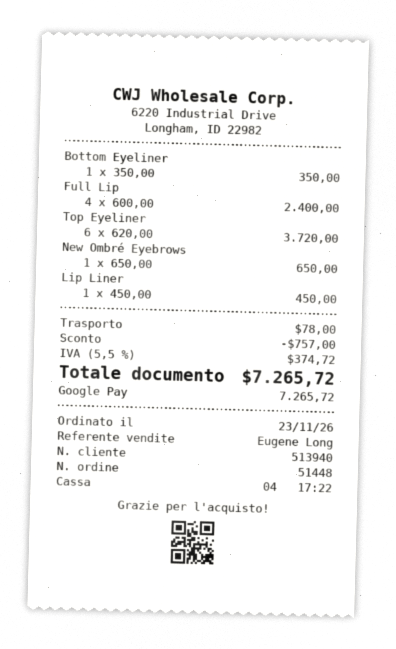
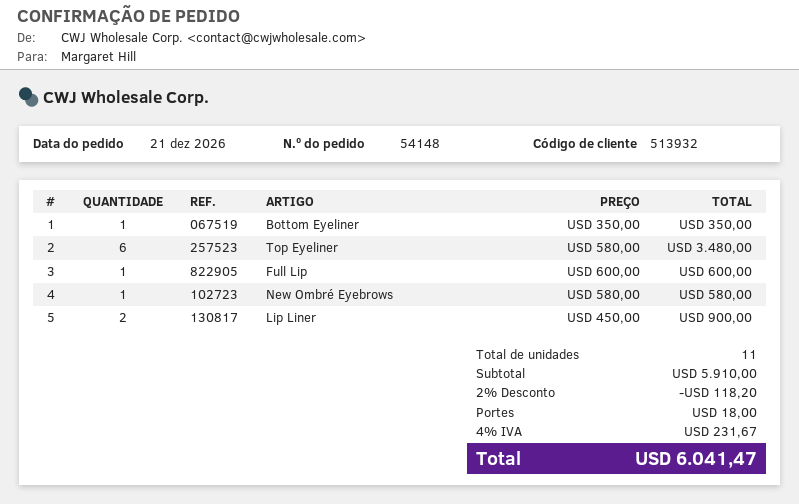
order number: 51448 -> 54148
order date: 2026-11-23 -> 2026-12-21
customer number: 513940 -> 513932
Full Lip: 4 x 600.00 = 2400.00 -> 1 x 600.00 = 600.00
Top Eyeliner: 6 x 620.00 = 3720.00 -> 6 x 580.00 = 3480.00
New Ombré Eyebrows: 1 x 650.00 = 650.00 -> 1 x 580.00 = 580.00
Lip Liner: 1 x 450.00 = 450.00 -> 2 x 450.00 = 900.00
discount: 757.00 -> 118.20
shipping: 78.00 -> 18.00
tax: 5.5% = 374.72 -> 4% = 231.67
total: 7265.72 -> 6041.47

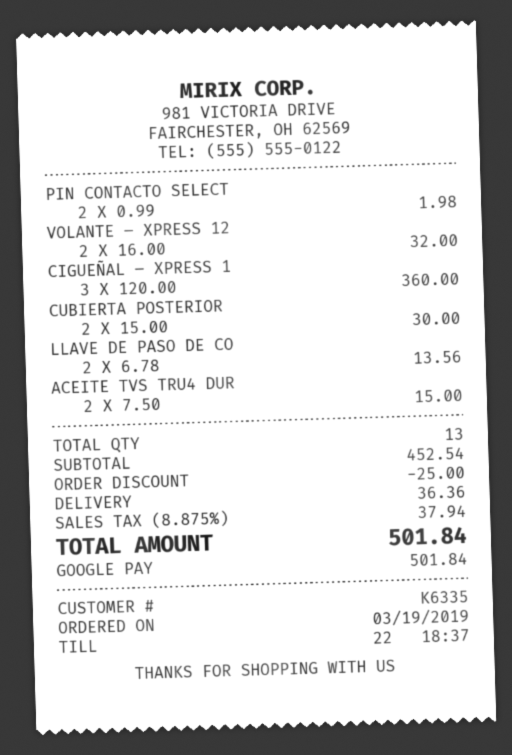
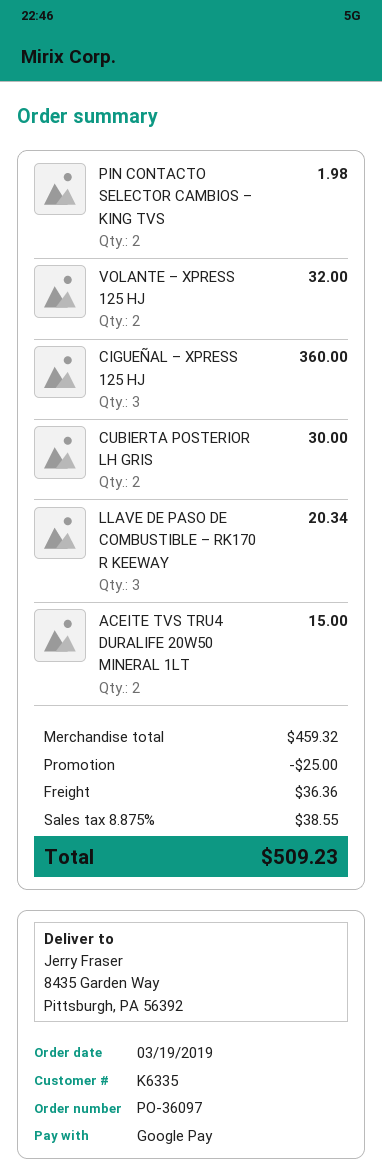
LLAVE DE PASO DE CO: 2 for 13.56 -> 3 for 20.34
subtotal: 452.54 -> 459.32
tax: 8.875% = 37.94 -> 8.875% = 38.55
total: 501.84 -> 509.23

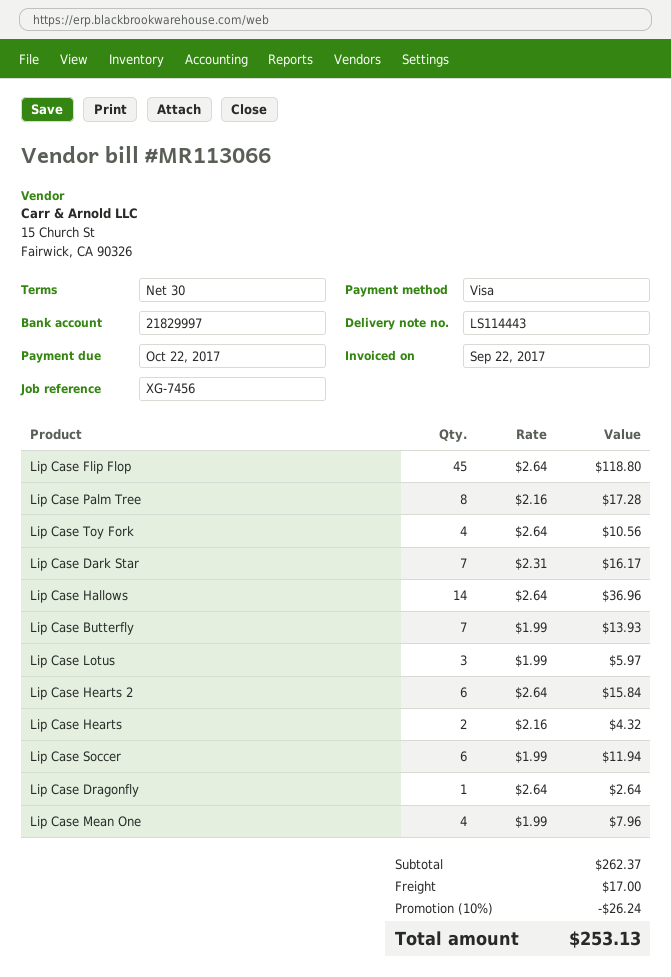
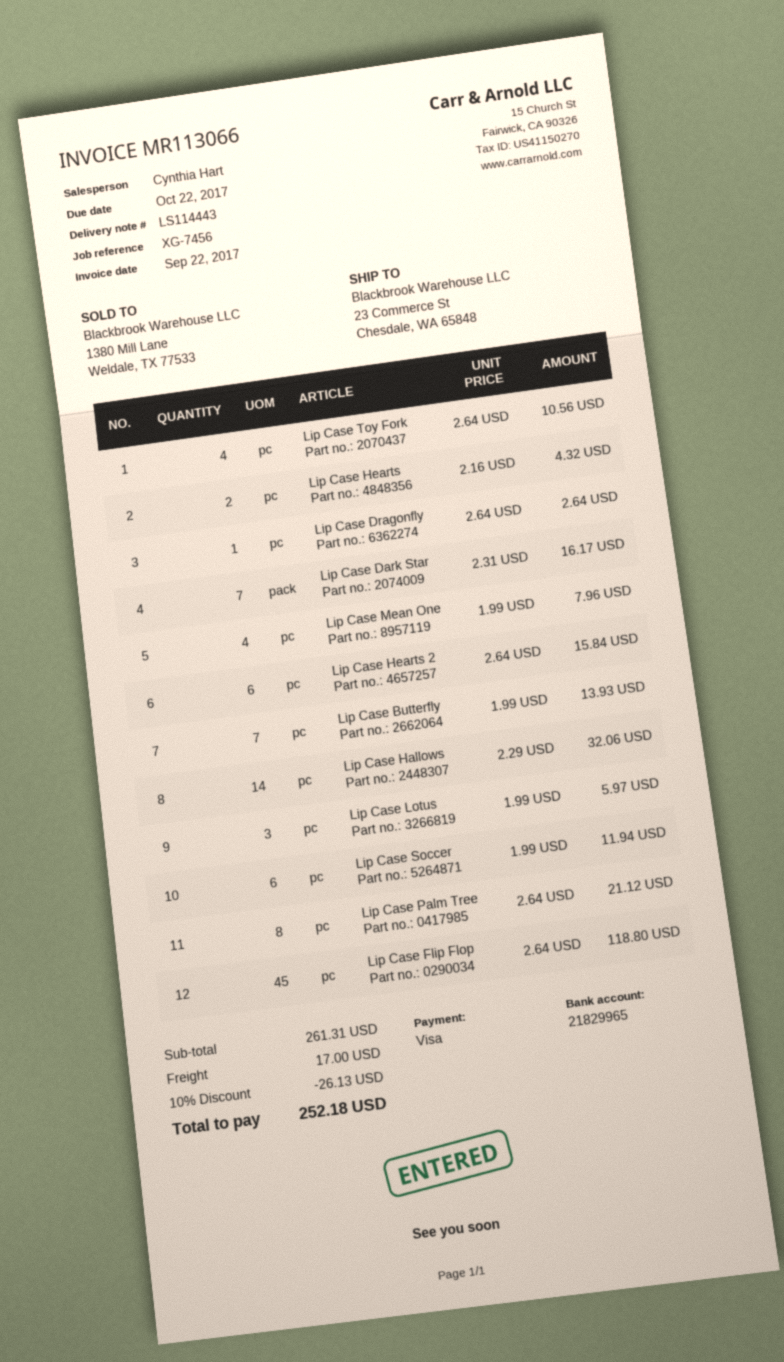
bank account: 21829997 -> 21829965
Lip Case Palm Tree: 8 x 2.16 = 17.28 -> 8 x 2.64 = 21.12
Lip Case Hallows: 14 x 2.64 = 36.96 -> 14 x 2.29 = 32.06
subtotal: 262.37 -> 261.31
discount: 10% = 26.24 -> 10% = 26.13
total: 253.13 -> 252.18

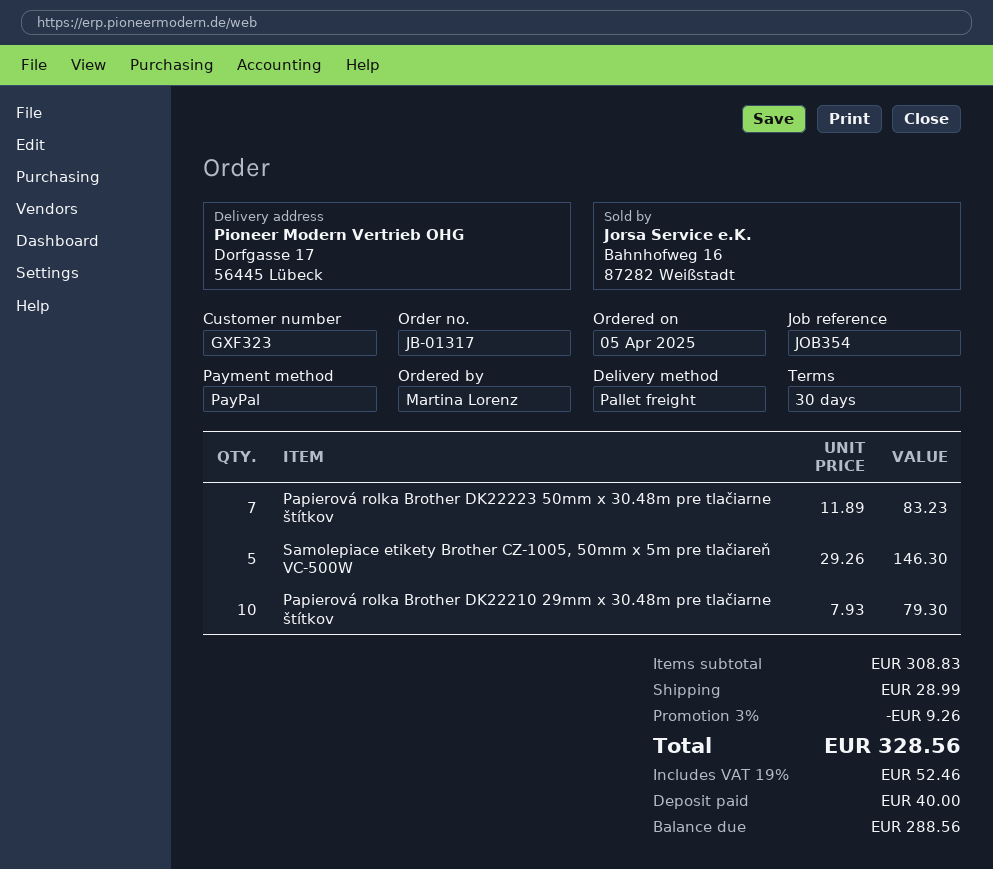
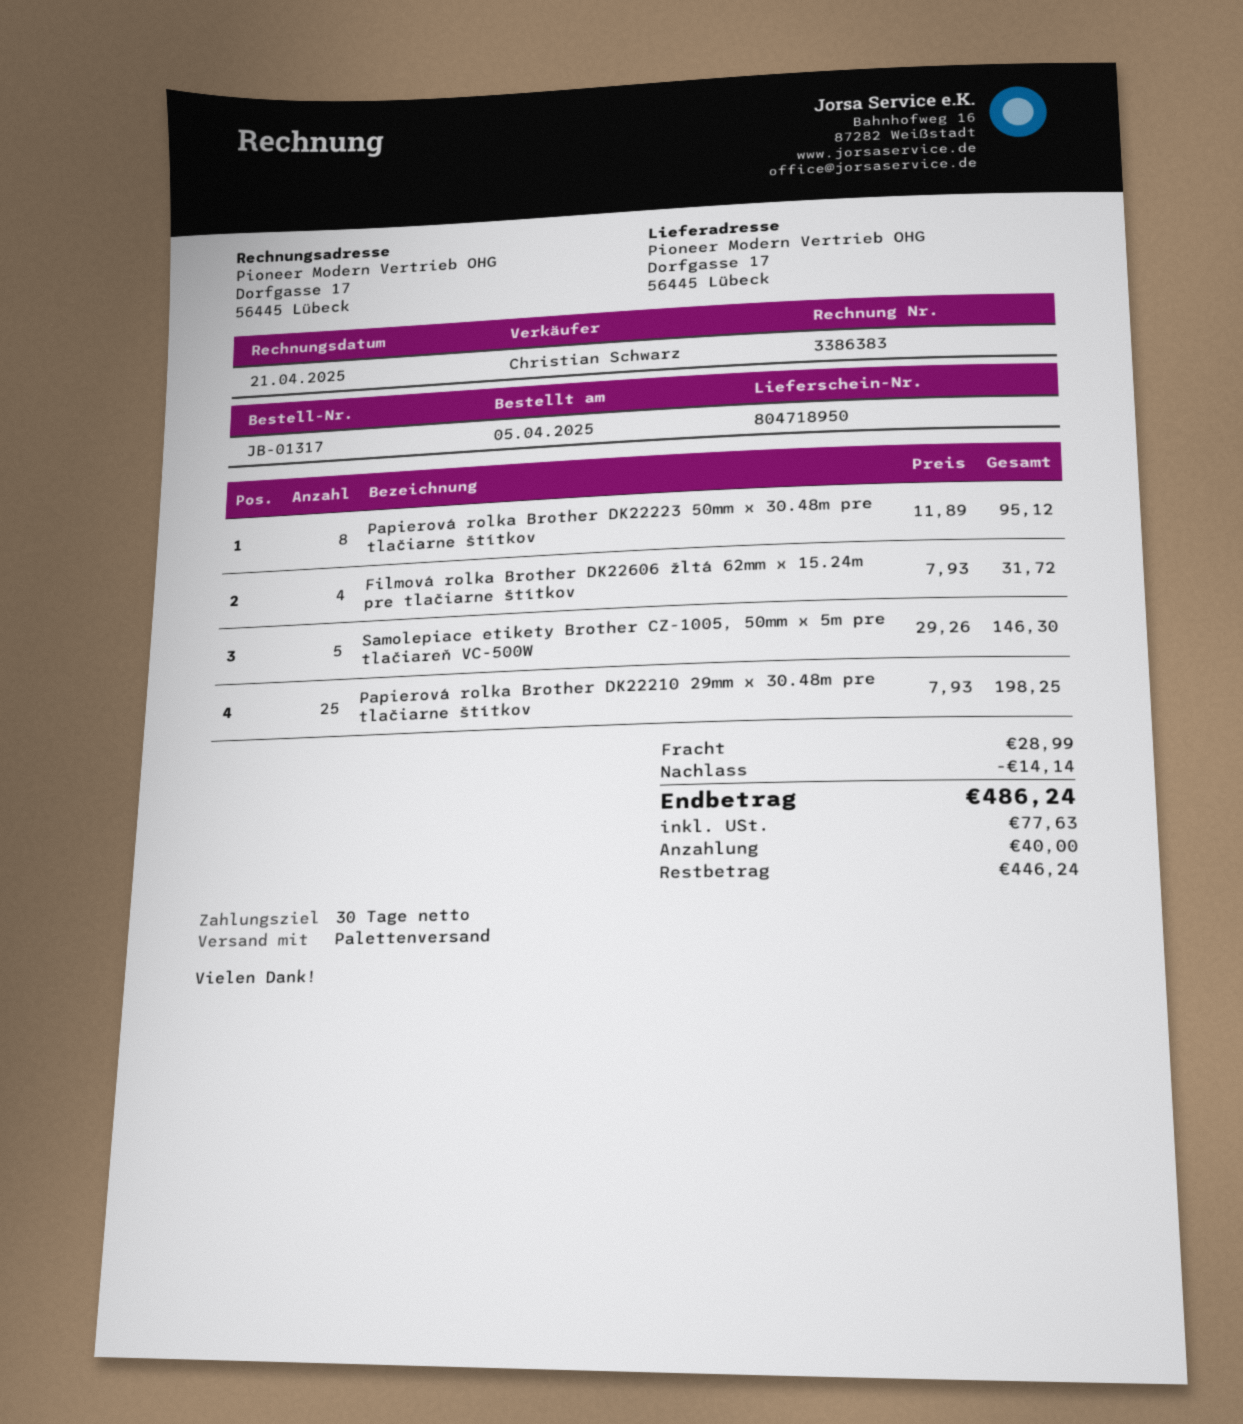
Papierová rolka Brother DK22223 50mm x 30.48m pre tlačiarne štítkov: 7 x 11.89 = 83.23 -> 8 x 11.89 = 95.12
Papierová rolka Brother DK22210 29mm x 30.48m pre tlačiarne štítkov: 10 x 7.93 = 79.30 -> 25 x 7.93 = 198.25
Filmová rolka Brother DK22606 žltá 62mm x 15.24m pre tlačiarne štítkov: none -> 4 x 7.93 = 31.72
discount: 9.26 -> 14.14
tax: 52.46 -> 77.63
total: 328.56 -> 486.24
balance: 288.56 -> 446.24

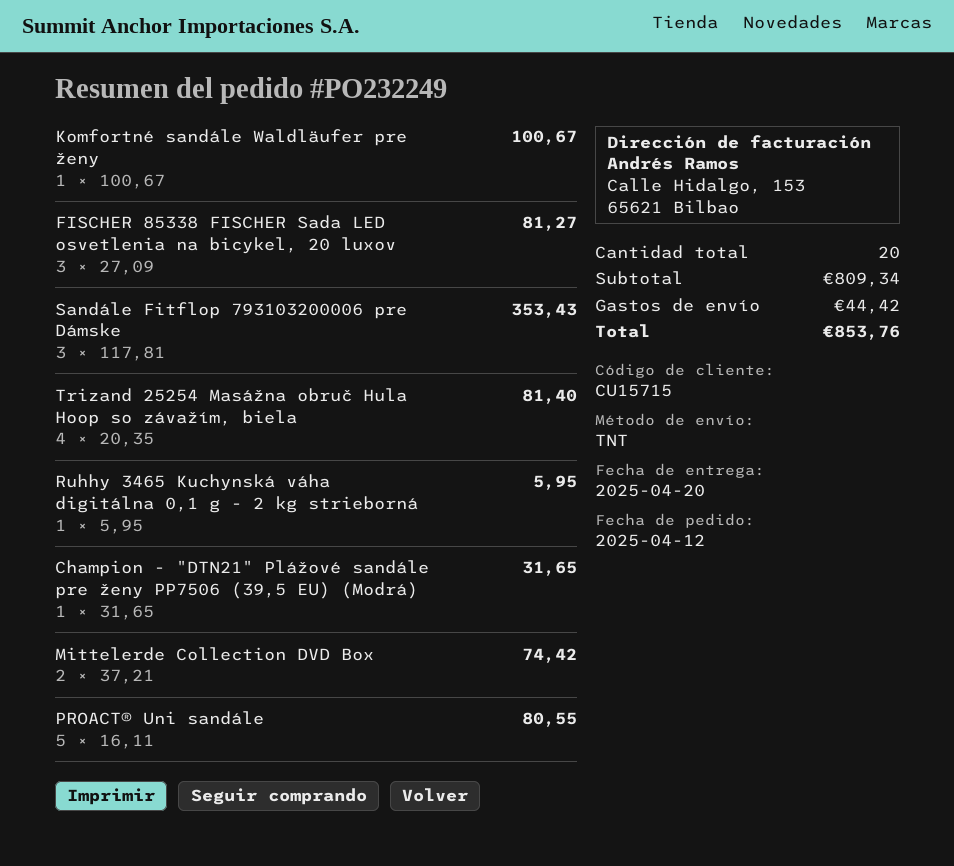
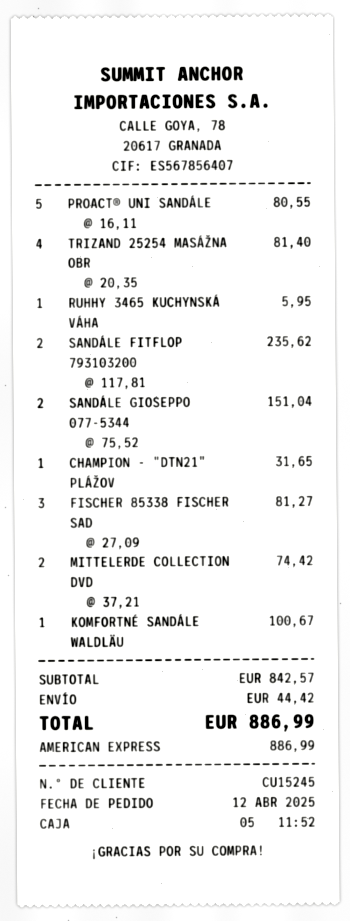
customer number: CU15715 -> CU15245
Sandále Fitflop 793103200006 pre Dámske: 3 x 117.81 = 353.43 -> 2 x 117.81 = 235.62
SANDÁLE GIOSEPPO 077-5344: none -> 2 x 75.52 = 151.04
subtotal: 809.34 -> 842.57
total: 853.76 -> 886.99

| Requirement |
Each line above from the one containing "total: 253.13 -> 252.18" through the one containing "Filmová rolka Brother" is to be returned verbatim. Nothing else, and no pictures.

| Response area |
total: 253.13 -> 252.18

Papierová rolka Brother DK22223 50mm x 30.48m pre tlačiarne štítkov: 7 x 11.89 = 83.23 -> 8 x 11.89 = 95.12
Papierová rolka Brother DK22210 29mm x 30.48m pre tlačiarne štítkov: 10 x 7.93 = 79.30 -> 25 x 7.93 = 198.25
Filmová rolka Brother DK22606 žltá 62mm x 15.24m pre tlačiarne štítkov: none -> 4 x 7.93 = 31.72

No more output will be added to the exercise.